Но с того дня в нем окончательно окрепло решение уйти от Лобенштайна, чего бы это ему ни стоило. Окружающее сделалось ему совсем безразлично, так как он думал, что всему этому скоро придет конец. Да и самому Лобенштайну он так опостылел, что тот, наконец, написал отцу Антона и предложил забрать сына, из которого ничего путного все равно не выходит.

Ничто не могло обрадовать Антона больше, чем известие, что отец вскорости заберет его домой. В Ганновере, рассуждал он, ему все равно предстоит набираться школьной премудрости, прежде чем его допустят к причастию, а уж там он постарается так отличиться, чтобы на него обратили внимание. И как некогда он всей душой стремился в Брауншвейг, так теперь мечтал возвратиться в Ганновер и тешил себя приятными мечтами о будущем.

Несмотря на выпавшие ему тяжкие испытания, многое в Брауншвейге все же сделалось ему дорого – настолько, что к приятным надеждам часто примешивалась грусть расставания, погружавшая его в состояние кроткой меланхолии. Часто он стоял в одиночестве на берегу Окера и – сколько доставал глаз – провожал взглядом проплывающую мимо лодочку, и тогда ему вдруг казалось, что он заглядывает в собственное туманное будущее, но стоило попытаться укрепить в себе приятную иллюзию, как она немедленно исчезала.

Тогда он устроил себе торжественное прощание с теми местами города, которые посещал во время воскресных прогулок и теперь с грустью покидал, не надеясь их больше увидеть.

Он также выслушал несколько проповедей пастора Паульмана, и некоторые места из них навсегда запечатлелись в его памяти.

Неизгладимое впечатление произвел на него возрастающий аффект, с каким пастор Паульман говорил о страстях Иисуса: с состраданием смотрит Он на своих палачей и молится, молится, молится – Отче, отпусти им, ибо не ведают, что творят!

И еще запомнилось Антону – в речи пастора Паульмана об исповеди, посвященной евангельскому рассказу о прокаженном, коему велено было показать себя священнику, обращение к лицемерам, добросовестно соблюдающим всю внешность религии, но имеющим в груди злое сердце; каждый период этой проповеди начинался так: вы приходите в исповедальню, вы показываетесь священнику, но он не может заглянуть в ваше сердце – и т. д. Чуть позже в той же проповеди повторялось выражение, которое чрезвычайно растрогало Антона: «вы пребудете на небеси». Последнее слово, которое проскальзывало как-то слишком быстро, самим своим звуком вызывало в нем слезы каждый раз, когда он о нем вспоминал.
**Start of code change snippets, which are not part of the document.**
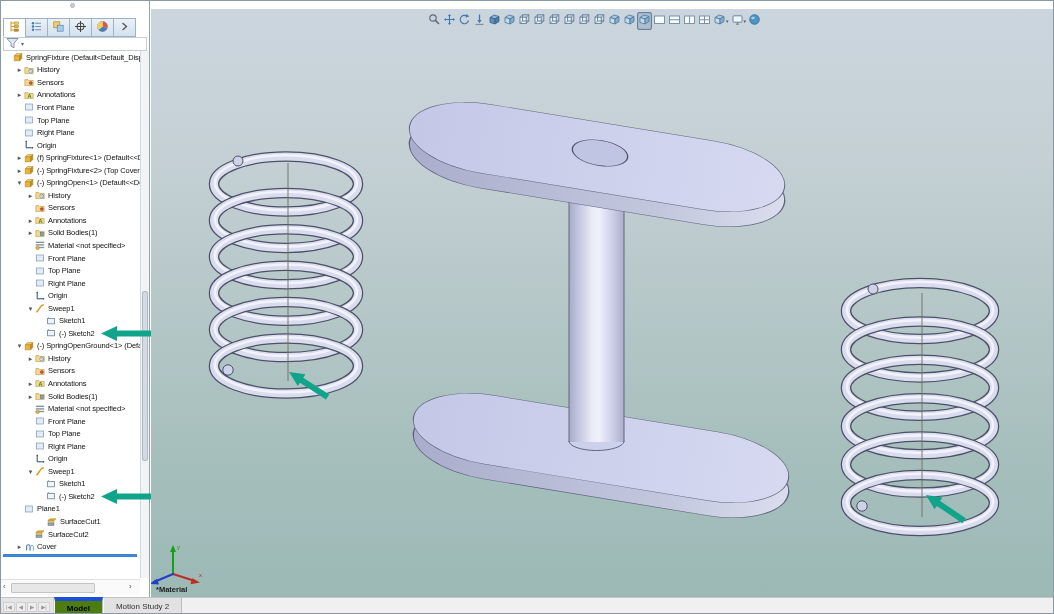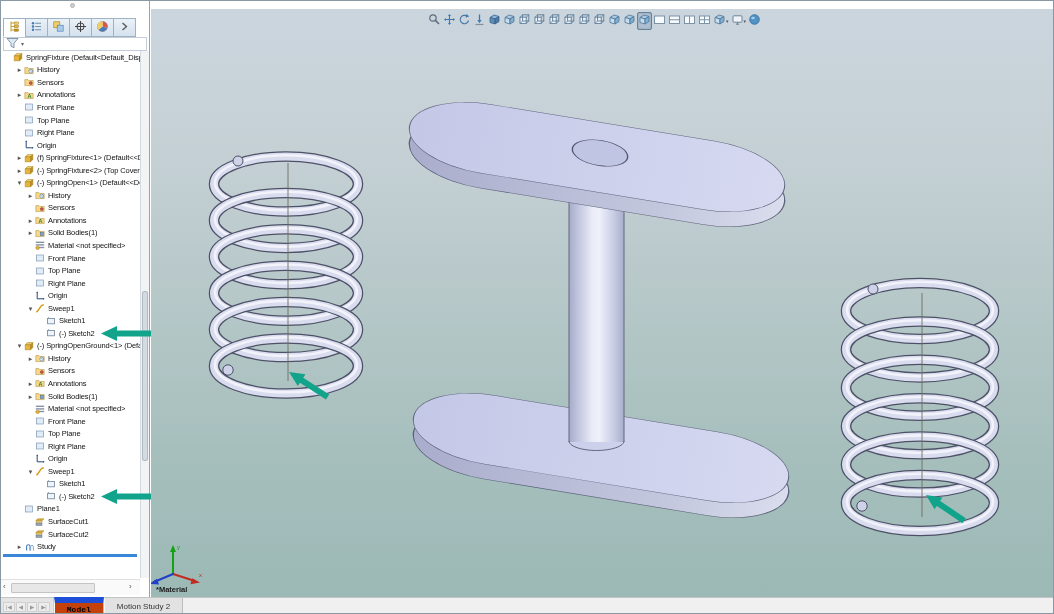--- a/index.html
+++ b/index.html
@@ -485,7 +485,7 @@
           </span>
           <span class="tl">Plane1</span>
         </div>
-        <div class="trow" style="padding-left: 25px;">
+        <div class="trow" style="padding-left: 37px;">
           <span class="exp"></span>
           <span class="ti">
             <svg width="10" height="10" viewBox="0 0 10 10">

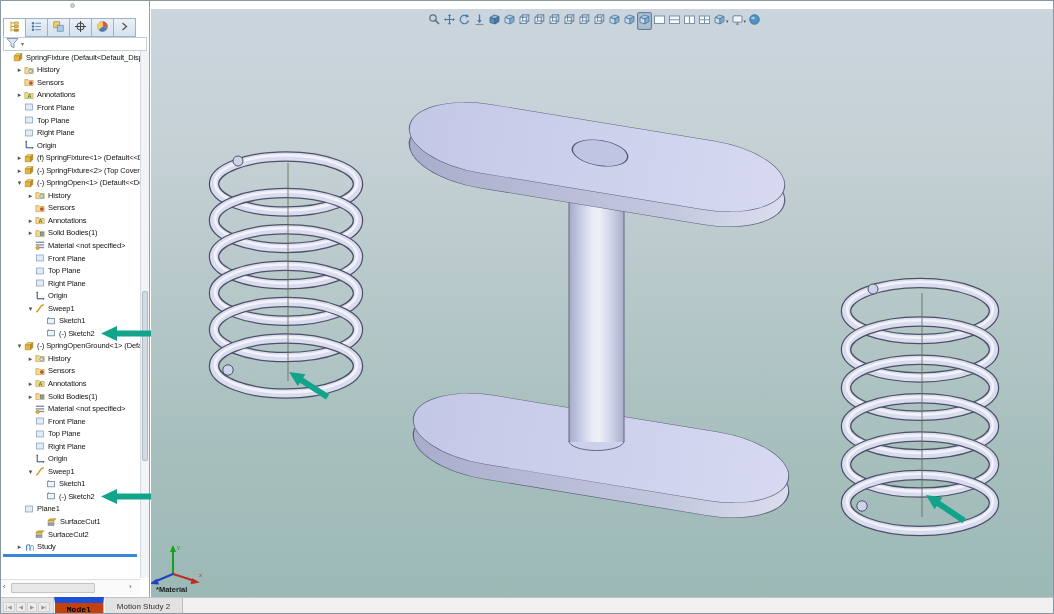--- a/index.html
+++ b/index.html
@@ -515,7 +515,7 @@
               <path d="M6.6 8.6 V4.8 a1.4 1.4 0 0 1 2.8 0 V8.6" fill="none" stroke="#7fa8d8" stroke-width="1"></path>
             </svg>
           </span>
-          <span class="tl">Study</span>
+          <span class="tl">Cover</span>
         </div>
       </div>
     <div class="rollback" id="rollback" style="background: rgb(58, 134, 216);"></div>

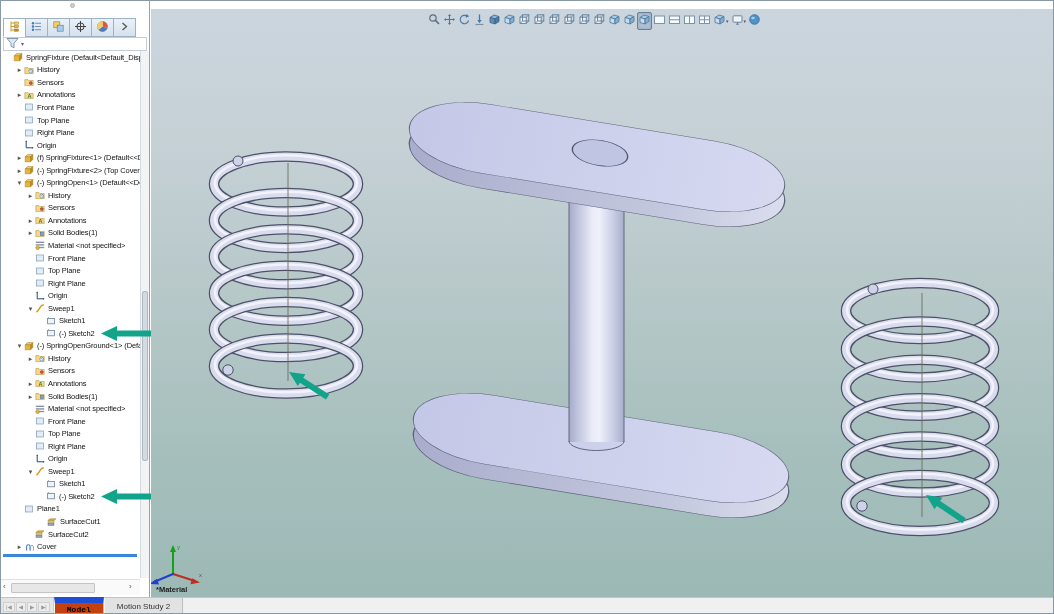--- a/index.html
+++ b/index.html
@@ -56,7 +56,7 @@
                 margin-right:1px;line-height:8px;}
   .doc-tab{display:flex;align-items:center;padding:0 12px;font-size:8px;color:#333;
            background:#e2e2e2;border-right:1px solid #bdbdbd;border-left:1px solid #f8f8f8;}
-  .doc-tab.active{background:#c2410c;font-weight:bold;color:#000;border-top:6px solid #1d4ed8;margin-top:-1px;font-family:Liberation Mono, monospace;}
+  .doc-tab.active{background:#4d7c0f;font-weight:bold;color:#000;border-top:4px solid #1d4ed8;margin-top:-1px;}
 </style>
 </head>
 <body>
Столь же чарующе звучало для него и другое выражение, очень часто встречавшееся в проповедях пастора Паульмана, – вершины разума, и тому были особые причины, которые в дальнейшем не остались без последствий. Церковный клирос, где стоял орган и пел хор мальчиков, казался ему чем-то недосягаемым; часто он с тоской засматривался на него и не мечтал об ином счастье, как когда-нибудь подробно разглядеть чудесное устройство органа и то, что находилось рядом с ним, – ведь он мог видеть все это лишь издали. Эта фантазия соединялась у него с другой, привезенной еще из Ганновера, – уже там его приводила в восхищение некая башня, и он завидовал музыкантам городского оркестра, стоявшим на ее галерее и трубившим с высоты по утрам и вечерам.